Adopting technology will be necessary, says Bob Avant, program director at Texas A&M AgriLife Research, to meet the food and fiber demand of a growing population and do so with less land and water.

“Trends over the next ten years will be driven by a population expected to reach 9 billion by 2050,” Avant said during the opening session of the Texas Plant Protection Association’s 28th annual conference held Dec. 6-7 in Bryan.

Other factors underlying the necessity to adopt technology, Avant says, include an aging farm population (about 60 years), availability and cost of land, and a new generation of farmers with a different attitude.

He says farms will be larger and more efficient, a necessity with an expected increase in production costs and a tightening of profit margins. He expects to see “different ownership models for equipment and more partnering operations.” More producers will switch to reduced tillage systems.

GENETIC IMPROVEMENTS

Avant says genetics, which have made unprecedented advances over the past two decades, will continue to alter the way we farm. He says targets for plant breeders will include fiber improvements in cotton, and high oleic and improved nutrition in corn. Many crops will benefit from increased stress tolerance. Farmers will reevaluate how they use inputs and will adopt time release fertilizers, endophytes and microbes.  Genetics research will identify new varieties with improved water use and nutrient efficiency, increased tolerance to insects and diseases and with better options for weed control. Weed management, to avoid herbicide resistance, he says, will be a focus. “Single plant management,” will be a factor. Targeted and integrated management will be crucial.

“Agriculture will adopt more systems approaches,” Avant says, “with equipment and information systems and with new genomic traits.”

UAV TECHNOLOGY

UAVs will play increasingly important roles on future farms, and will offer new challenges for plant breeders who will need to look at issues such as plant height, as well as yield potential. “UAVs will support farm decision-making,” Avant says. “They will detect plant stress, insect activity, weed pressure and will help producers target applications as needed.”

UAVs offer opportunities for animal agriculture by providing real-time observations of herd location and herd health.

Big data will drive many farm management decisions, Avant says. “Basically everything that is done on a farm today generates big data, and that valuable intellectual property could be jointly owned—by equipment companies, suppliers and producers. Managers will need more (data) storage capacity and new processing systems. The data must be merged and managed,” he says, to improve decision making.

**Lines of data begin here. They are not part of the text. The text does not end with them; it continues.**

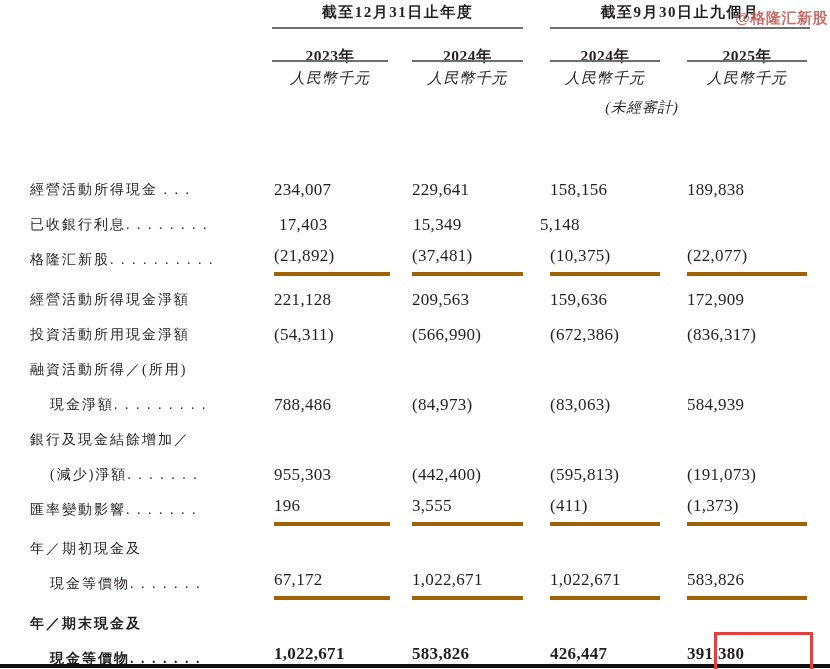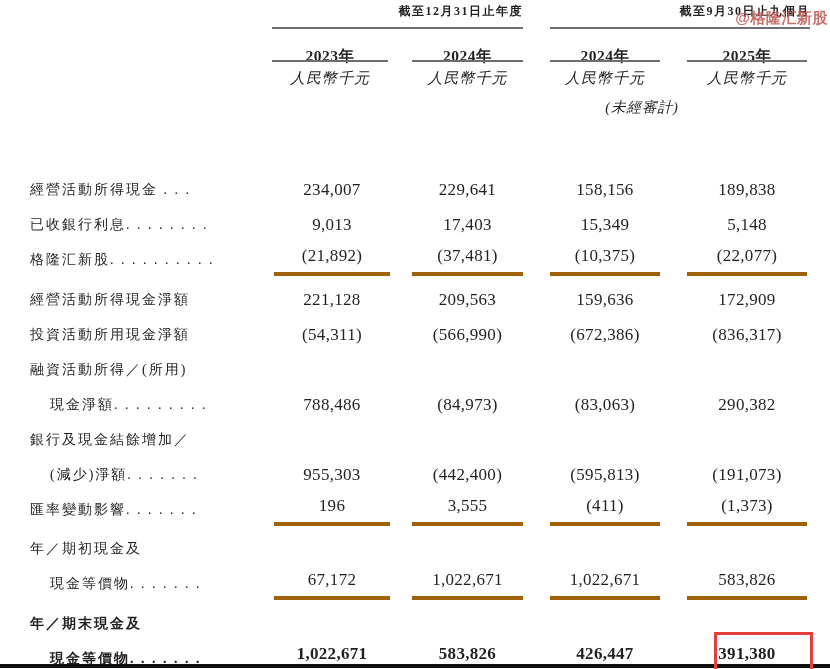--- a/index.html
+++ b/index.html
@@ -4,21 +4,21 @@
 <style>
   html,body { margin:0; padding:0; background:#ffffff; }
   .page {
     position:relative; width:830px; height:669px; background:#ffffff;
     font-family:"Liberation Serif","DejaVu Serif",serif;
     color:#231f20; overflow:hidden;
   }
   
   .hdr-abs { position:absolute; }
   .group-title {
-    font-weight:bold; font-size:12px; text-align:right;
+    font-weight:bold; font-size:15px; text-align:center;
     letter-spacing:1.5px; top:3px; white-space:nowrap;
   }
   .g1 { left:272px; width:251px; }
   .g2 { left:550px; width:260px; }
   .rule { background:#6d6e71; height:2px; }
   .l1 { left:272px; width:251px; top:27px; }
   .l2 { left:550px; width:260px; top:27px; }
   .year { font-weight:bold; font-size:15.5px; text-align:center; top:46px; letter-spacing:0.5px; }
   .y0 { left:272px; width:116px; } .y1 { left:412px; width:111px; }
   .y2 { left:550px; width:110px; } .y3 { left:687px; width:120px; }
@@ -43,21 +43,21 @@
   .row.gap5 { margin-top:5px; }
   .row.gap4 { margin-top:4px; }
   .row.bold { font-weight:bold; }
   .label {
     font-size:14px; letter-spacing:2px; line-height:28px;
     padding-bottom:2px; white-space:nowrap;margin-top:26px;
   }
   .label.indent { padding-left:20px; }
   .cell { display:flex; justify-content:flex-end; align-items:flex-end; height:35px; }
   .num {
-    font-size:17px; letter-spacing:0.3px; text-align:center;
+    font-size:17px; letter-spacing:0.3px; text-align:left;
     line-height:26px; padding-bottom:3px; position:relative; white-space:nowrap;margin-top:22px;
   }
   .num.c0 { width:116px; } .num.c1 { width:111px; }
   .num.c2 { width:110px; } .num.c3 { width:120px; }
   .num.u1 { border-bottom:4px solid #a16207; }
   .num.u2 { border-bottom:5px double #6d6e71; }
   .highlight-box {
     position:absolute; right:-6px; top:-9px; width:93px; height:46px;
     border:3px solid #e2403e; z-index:4;
   }
@@ -106,23 +106,20 @@
         <div class="cell">
           <div class="num c2">158,156</div>
         </div>
         <div class="cell">
           <div class="num c3">189,838</div>
         </div>
       </div>
       <div class="row">
         <div class="label">已收銀行利息. . . . . . . .</div>
         <div class="cell">
-          <div class="num c0">9,013</div>
-        </div>
-        <div class="cell">
           <div class="num c1">17,403</div>
         </div>
         <div class="cell">
           <div class="num c2">15,349</div>
         </div>
         <div class="cell">
           <div class="num c3">5,148</div>
         </div>
       </div>
       <div class="row">
@@ -190,21 +187,21 @@
         <div class="cell">
           <div class="num c0">788,486</div>
         </div>
         <div class="cell">
           <div class="num c1">(84,973)</div>
         </div>
         <div class="cell">
           <div class="num c2">(83,063)</div>
         </div>
         <div class="cell">
-          <div class="num c3">290,382</div>
+          <div class="num c3">584,939</div>
         </div>
       </div>
       <div class="row">
         <div class="label">銀行及現金結餘增加／</div>
         <div class="cell">
           <div class="num c0"></div>
         </div>
         <div class="cell">
           <div class="num c1"></div>
         </div>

Accumulating, storing and using data comes with new, sometimes complex, challenges. “The data must be managed,” Avant says. “Issues include the validity and consistency of the information. Release of confidential information also creates concern.

The information is valuable property, so evaluating the value will be a challenge, as will liability if a farmer’s information is inadvertently released.

“Farmers do not want to be IT managers,” he adds. Consequently, trusted entities, including commodity associations, ag supply companies, and companies created specifically to manage data are possible partners.

In ten years, Avant says, modern agriculture will embrace such trends as autonomous equipment, smart equipment, remote sensing by satellite or aircraft, UAVs for sensing and application, advanced sensor systems, new crop traits to increase efficiency and nutrition, big iron to small iron, reduced field operations, precision/prescription applications (variable rate technology), attention to soil health (microbes, endophytes, and bacteriophages), and Big Data.

By 2026, agriculture will be in a brave new world that requires a new approach to production, planning and management. It will also require new attitudes on how to collect, store and use data to increase efficiency. Technology offers significant opportunities to the next generation of farmers.